Nous arrivons en haut des marches. Nous sommes sous les combles de la maison, j'entends une légère brise siffler entre les tuiles. Le plancher craque à chacun de nos pas, une vraie cacophonie. Yann allume la lumière. Il y a deux portes là où le toit s'élève encore, nous nous arrêtons devant la deuxième. Yann me tend une petite clef en métal doré. 

— Nous y voilà. Je vous laisse vous installer. Nous vous avons préparé des couvertures mais si vous avez encore froid cette nuit, il y a un poêle à bois avec tout ce qu'il faut. Je redescends pour aider ma pauvre Muriel à servir le repas. Ça sera prêt dans dix minutes.

Il se retourne et va pour redescendre les escalier, toujours en gardant son air de bon gros géant. 

—  Je vous rejoins de suite. 

Je rentre la clef dans la serrure et tourne la poignée. Elle est glacée. Je frissonne, surpris, et pousse la porte. Je me retrouve dans une grande chambre d'ami. Il y a un lit double sur lequel repose une épaisse pile de couvertures en laine, le fameux poêle, une étagère où je range mes habits pour le mois, une salle de bain toute équipée, j'en suis agréablement surpris, et un grand bureau en bois de chêne. Je m'avance vers le bureau, étonné, et tire la chaise pour m'asseoir. 

Sur un joli napperon brodé, rutilante dans son armature métallique noire, trône une splendide machine à écrire. Une "Remington" comme le clament fièrement les belles lettres dorées inscrites sur le devant de la machine. Je l'examine plus en détail, elle semble en parfait état, presque neuve. Je comprends mieux le coup d’œil complice du vieux Yann tout à l'heure. Cependant, quelque chose attire mon attention. Une petite plaque vissée sur le côté de la machine où l'on peut lire en italique :

Propriété de Monsieur B.

Je n'ai aucune idée de qui pourrait être "Monsieur B.". Cela voudrait-il dire qu'elle n'appartient pas aux Kemener ? Je sens comme un frisson sur ma nuque alors que mon regard est attiré par ce nom gravé sur le métal. Je n'ai jamais tapé à la machine. Pour écrire, j'utilisais toujours des notes comme brouillon et mon fidèle ordinateur portable pour tout mettre proprement en page. Je fouille les tiroirs du bureau mais n'y trouve ni papier ni rubans supplémentaires. Je hausse les épaules et sors en fermant la porte à clef. Juste au moment où le loquet claque, je ressens de nouveau un fourmillement à la base de mon cou. Je réajuste mon pull en me disant que j'aurais intérêt à mettre le poêle en marche cette nuit, puis je descends les escaliers pour rejoindre mes hôtes dans la salle à manger. 

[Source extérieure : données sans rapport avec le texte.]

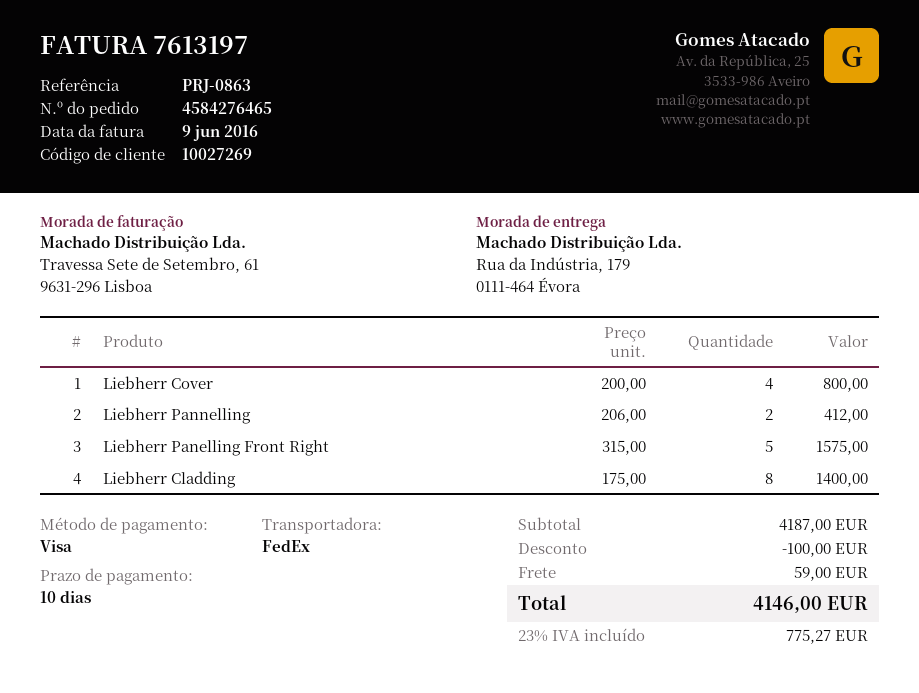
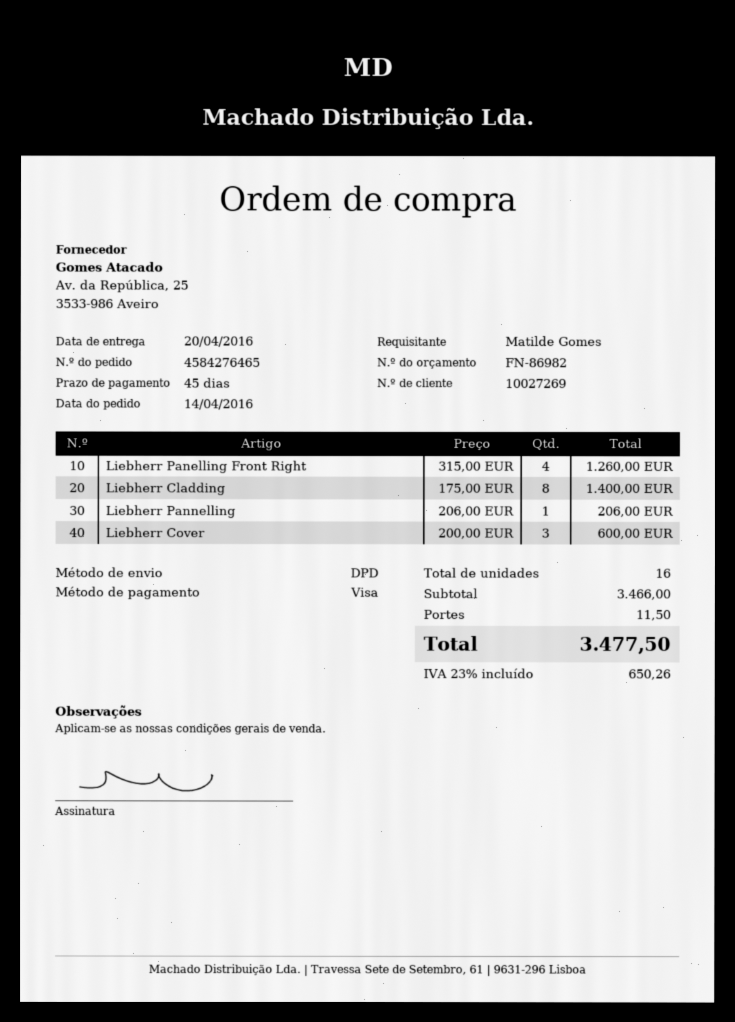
payment terms: 10 days -> 45 days
shipping method: FedEx -> DPD
Liebherr Cover: 4 x 200.00 = 800.00 -> 3 x 200.00 = 600.00
Liebherr Pannelling: 2 x 206.00 = 412.00 -> 1 x 206.00 = 206.00
Liebherr Panelling Front Right: 5 x 315.00 = 1575.00 -> 4 x 315.00 = 1260.00
subtotal: 4187.00 -> 3466.00
discount: 100.00 -> none
shipping: 59.00 -> 11.50
tax: 23% = 775.27 -> 23% = 650.26
total: 4146.00 -> 3477.50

Le poulet est délicieux ! Je me surprends à en reprendre, alors que je mange si peu d’habitude. Il faut dire que je n’ai pas souvent le loisir de manger aussi bien, je suis très mauvais cuisinier.

— Vous n’usurpez pas votre réputation Mme. Kemener ! dis-je en me servant une nouvelle portion de pommes de terre. Ce repas est excellent.

Elle a un petit rire mi fier mi gêné. Yann, quant à lui, est occupé à ronger une cuisse. Une fois son affaire terminée, l’os est si propre qu’on le croirait en plastique.

— La chambre vous convient ? me demande-t-il en s’essuyant la bouche et la barbe avec une immense serviette à carreaux.

— C’est parfait, je réponds. Mais j’aurais une question, au sujet de la machine à écrire.

Ils se regardèrent en souriant.

— J’étais sûr qu’elle vous plairait ! s’exclame M. Kemener. Vous savez, vous êtes le deuxième écrivain venu trouver l’inspiration dans notre petit coin de paradis.

— Un vrai gentleman, renchérit Muriel. Souriant, aimable et tellement élégant ! Même pour sortir, il ne quittait jamais sa veste de costume. Je crois que mon mari en était un peu jaloux.

Elle envoie un petit coup de coude à Yann qui lâche un grognement renfrogné. Puis il porte la main à son épaisse toison, l’air pensif.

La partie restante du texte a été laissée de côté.